Moylan also addressed the presence of a ‘‘highly visible and readily inviting ramp, fully wheelchair accessible, with sturdy handrails to both port and starboard” to her left.

Moylan said that when asked why she did not use the ramp, Garval replied, ‘‘Why would I need a ramp? That’s for people in a wheelchair.”

But ultimately, Moylan, like Circuit Court Judge Marielsa A. Bernard, based his opinion on the fact that there were no facts and not even Garval could remember details of the fall.

‘‘To establish a causative link under the circumstances would have been untethered speculation,” Moylan wrote.

Heather Mulloy, associate county attorney for Montgomery County who represented the City of Rockville, said the city was pleased with Moylan’s opinion.

‘‘We’re happy they took the time to note several other reasons why the case should have been kicked out,” Mulloy said.

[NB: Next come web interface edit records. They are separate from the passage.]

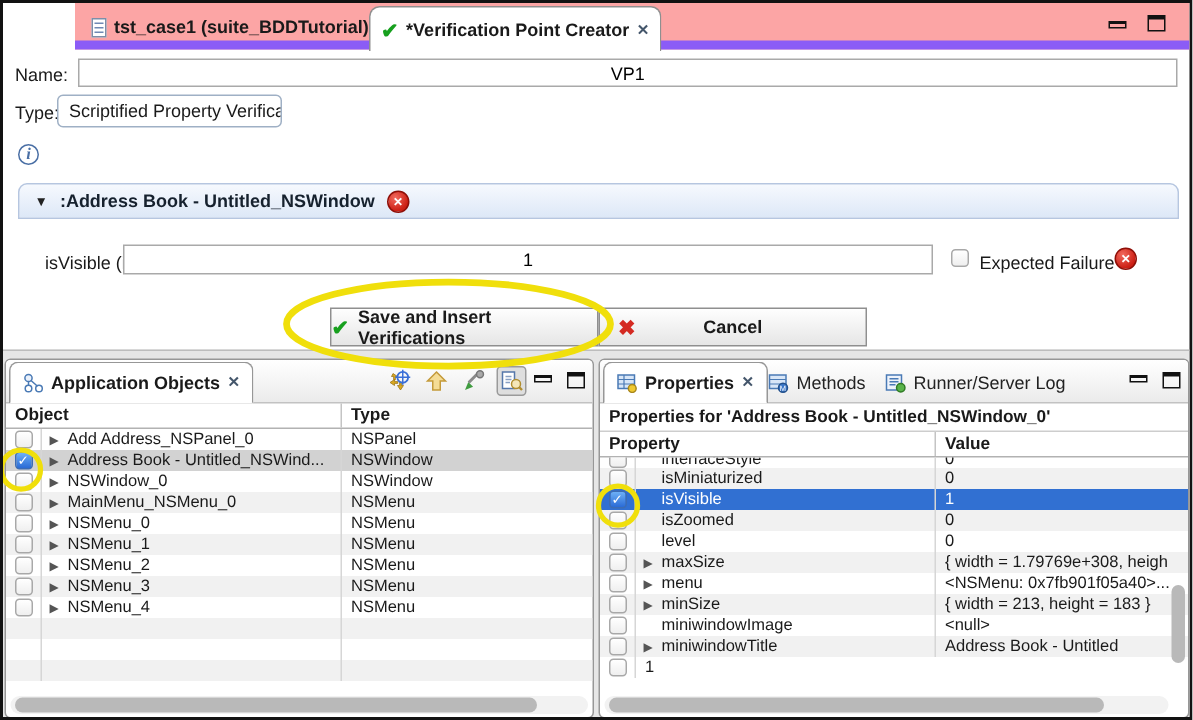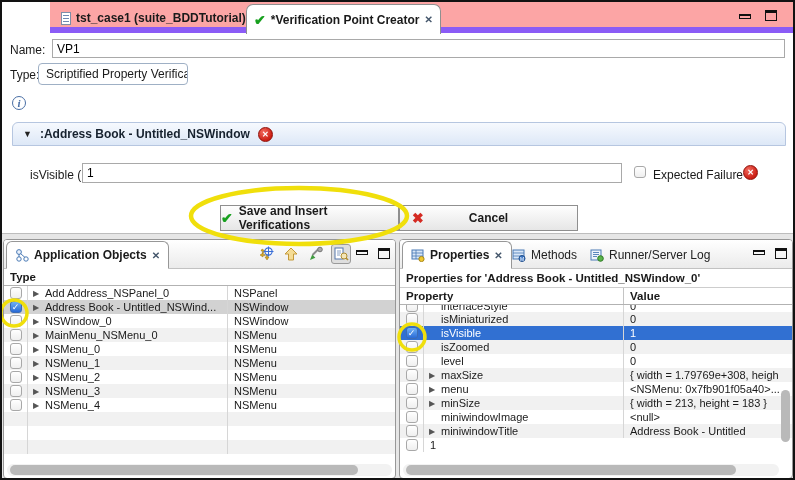--- a/index.html
+++ b/index.html
@@ -27,7 +27,7 @@
   
   .lbl { position:absolute; font-size:12px; }
   .txtinput { position:absolute; border:1px solid #a9a9a9; background:#fff; padding:2px 4px;
-              font-size:12px; font-family:"Liberation Sans",sans-serif; }
+              font-size:12px; font-family:"Liberation Sans",sans-serif;text-align:center; }
   .dropdown { position:absolute; left:36px; top:61px; width:150px; height:22px;
               border:1px solid #9fb0c5; border-radius:4px; background:#fff;
               display:flex; align-items:center; overflow:hidden; }

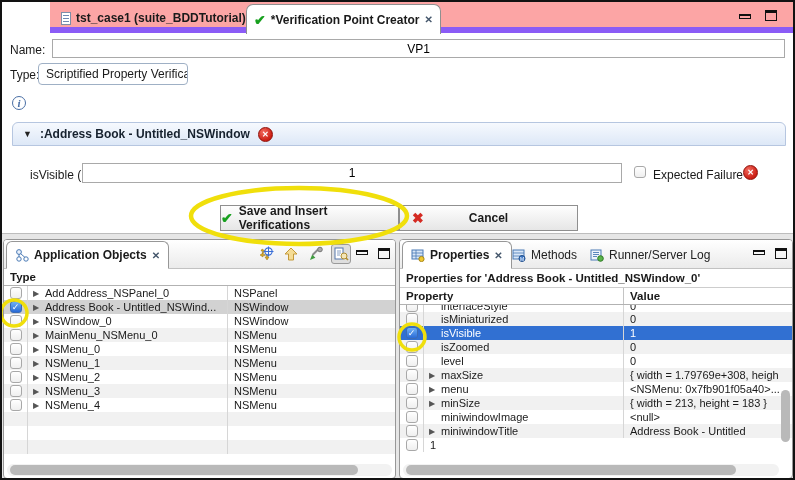--- a/index.html
+++ b/index.html
@@ -210,6 +210,7 @@
         </div>
       </div>
       <div class="colhdr">
+        <span class="c1">Object</span>
         <span class="c2">Type</span>
       </div>
       <div id="left-rows">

A City of Rockville spokesman referred a call for comment to Mulloy.

Garval could take the case higher to the Court of Appeals if she chooses to, but Martin would not comment on whether they would do that.

‘‘She’s a remarkably, spry, articulate and mobile old lady,” Martin said.

He said Garval came to United States to escape the Nazi regime and has lived a good life until now.

‘‘We’re just looking to get the bills paid,” Martin said. ‘‘We’re not looking for a million dollars; I’m just trying to help a nice person.”